Ma anche qui nulla di nuovo e di specialmente tragico. Non abbiamo forse vissuto e superato l’anno scorso analoghe tensioni, con la chiusura delle frontiere tedesche e francesi e poi con il blocco del Brennero, che hanno portato agli “accampamenti” nelle stazioni di Roma e Milano? E gli svizzeri non sono forse da anni in fibrillazione ai propri confini? Ma ci si domanda anche, sul piano interno, che ruolo politico voglia giocare su un tema così serio, il centrodestra – area cruciale e in cerca di rifondazione – che negli enti locali dove governa sembra non riuscire a produrre altro che “no” sistematici e ostruzionismo a tutte le soluzioni di prima accoglienza, dalle caserme alle tendopoli. Non si può pensare di risolvere il problema dei flussi con lo stentoreo slogan “aiutiamoli a casa loro”. Quali sono, per esempio, le proposte realistiche messe in campo dagli amministratori regionali – che hanno fondi per la cooperazione – per la democrazia in Eritrea e nel Ghana o per far finire le persecuzioni di Boko Haram in Nigeria o per combattere la miseria generata dai mutamenti climatici in Senegal e Niger o la carestia in Etiopia? Sono questi i Paesi da cui vengono tanti dei “nostri” richiedenti asilo.

Insomma, l’unico passo avanti del 2016 è stato il consenso trasversale (anche obtorto collo) sull’intervento umanitario per salvare i migranti alla deriva sui barconi, mentre fino all’estate scorsa fioccavano sparate isteriche per reintrodurre i respingimenti in mare o sancire la “legittimità” anti-scafista dell’affondamento dei barconi... Poi, la morte del piccolo Aylan – dicono autorevoli sondaggisti – ha convinto gli imprenditori politici della paura a darsi una calmata. Ma l’emergenza vera restano i 3.000 morti in mare contati fino a ieri.

Quello che non cambia purtroppo è il taglio emergenziale del sistema di accoglienza gestito dal governo Renzi. Ecco perché realtà ecclesiali in trincea come la Caritas di Bolzano chiedono a Stato ed enti locali di uscire da questa logica.
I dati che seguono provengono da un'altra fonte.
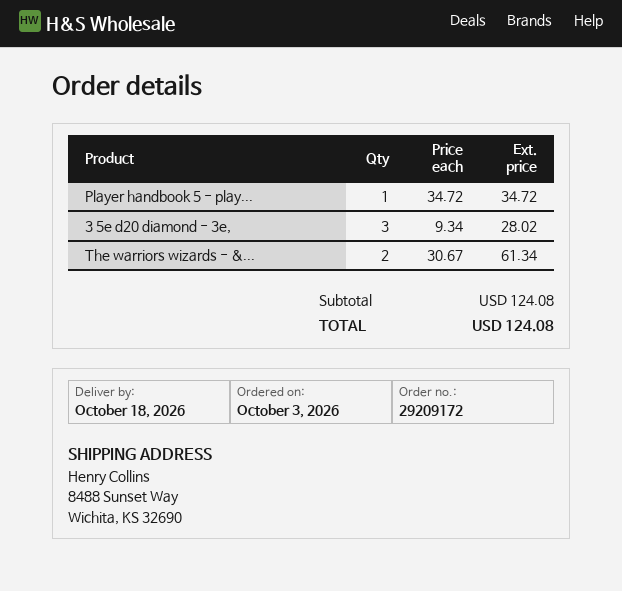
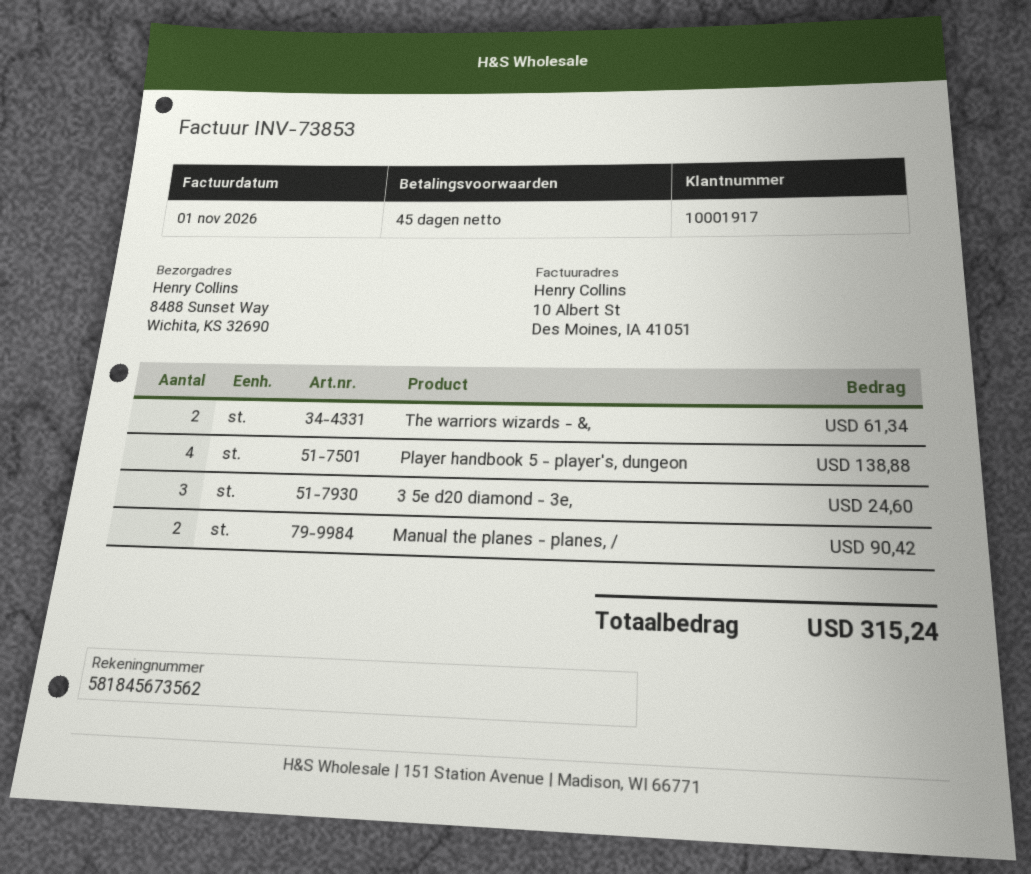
Player handbook 5 - play...: 1 for 34.72 -> 4 for 138.88
3 5e d20 diamond - 3e,: 3 for 28.02 -> 3 for 24.60
Manual the planes - planes, /: none -> 2 for 90.42
total: 124.08 -> 315.24

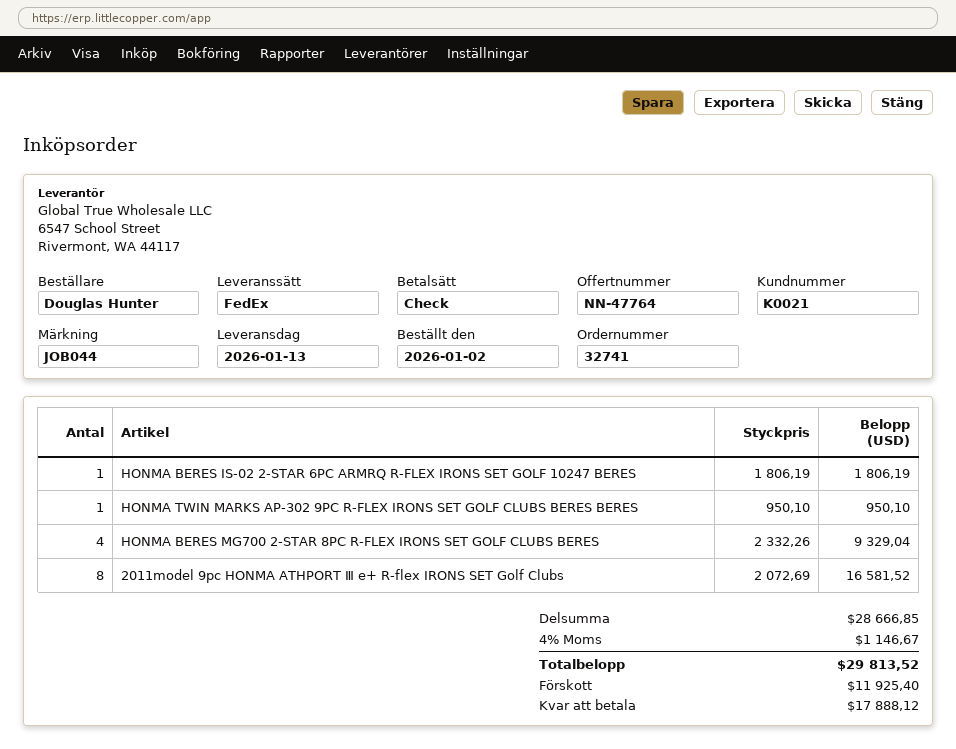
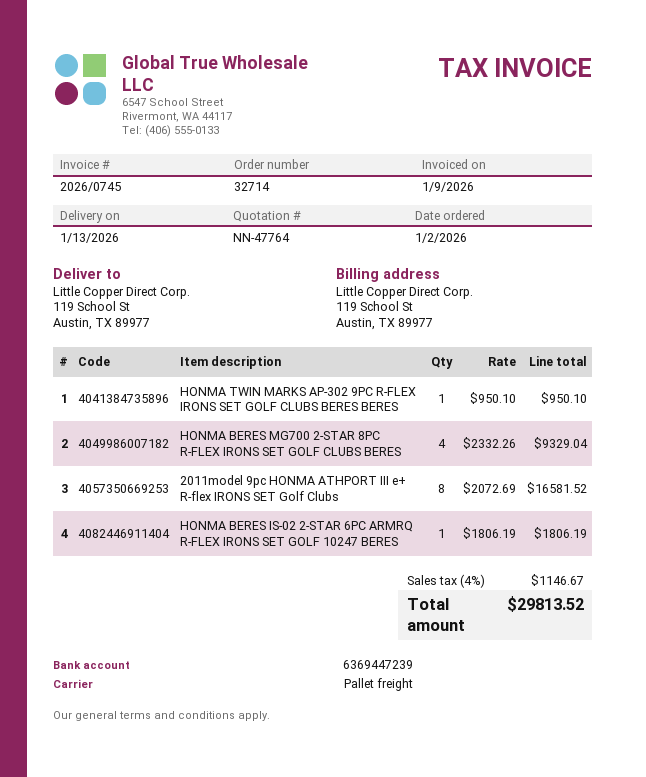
order number: 32741 -> 32714
shipping method: FedEx -> pallet freight

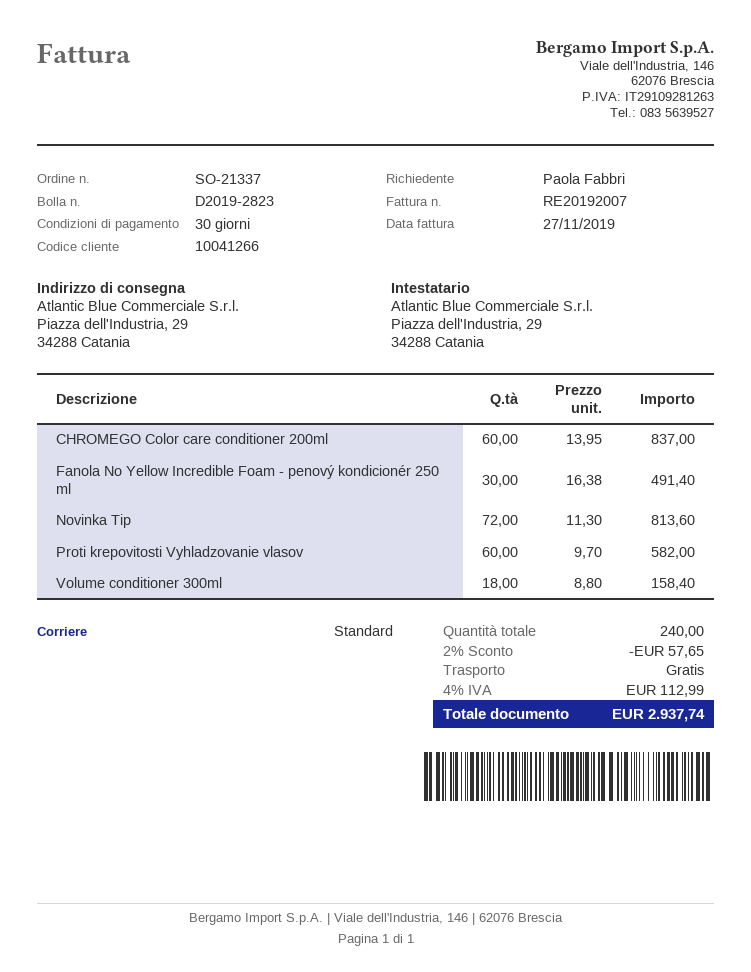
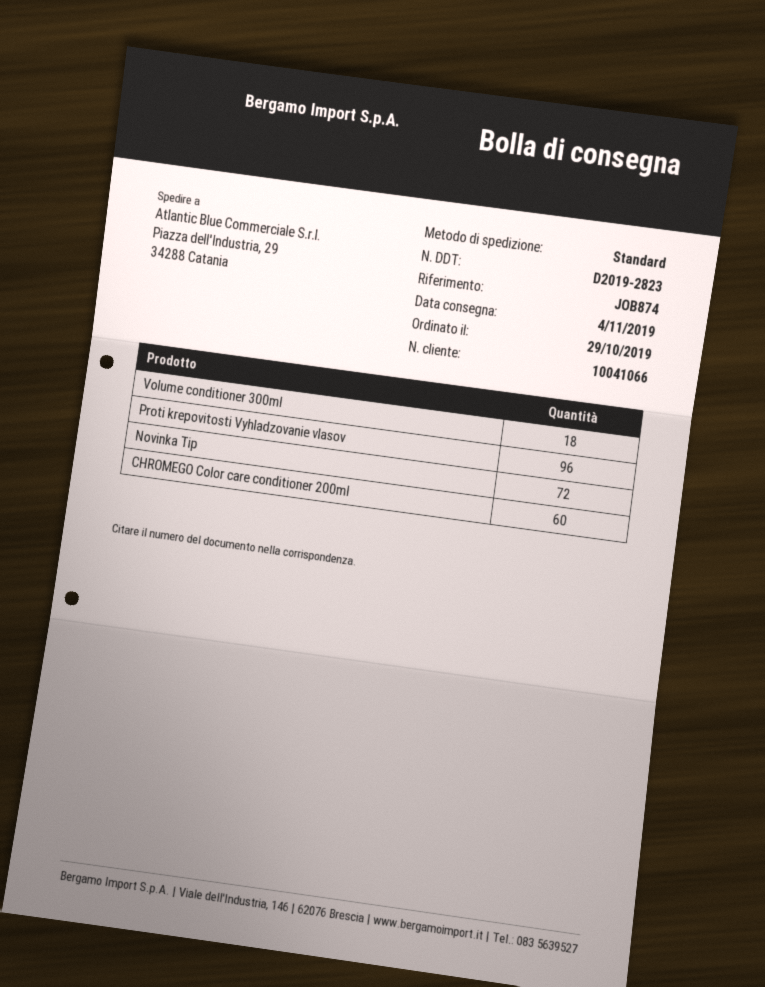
customer number: 10041266 -> 10041066
Fanola No Yellow Incredible Foam - penový kondicionér 250 ml: 30 -> none
Proti krepovitosti Vyhladzovanie vlasov: 60 -> 96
Si chiamano fuori per puntare sull’integrazione, la grande sfida. Anche se in caso di emergenza vera nessuno si tirerà indietro. È una provocazione positiva, da raccogliere per migliorare le cose coinvolgendo, come vuole il piano del governo e dell’Anci, il maggior numero di Comuni nel sistema di accoglienza degli enti locali, che è molto più efficiente. Se si strutturasse un’accoglienza diffusa sul territorio nazionale, si potrebbe arrivare alla quota sostenibile di 2-3 rifugiati ogni mille abitanti di cui si parla da qualche giorno. Insomma: adesso ciascuno faccia la sua parte. Anche per alleviare i disagi per quel pezzo d’Italia che accoglie, fatica e deve sopportare le ricadute dei “no” a ogni costo di qualcun altro.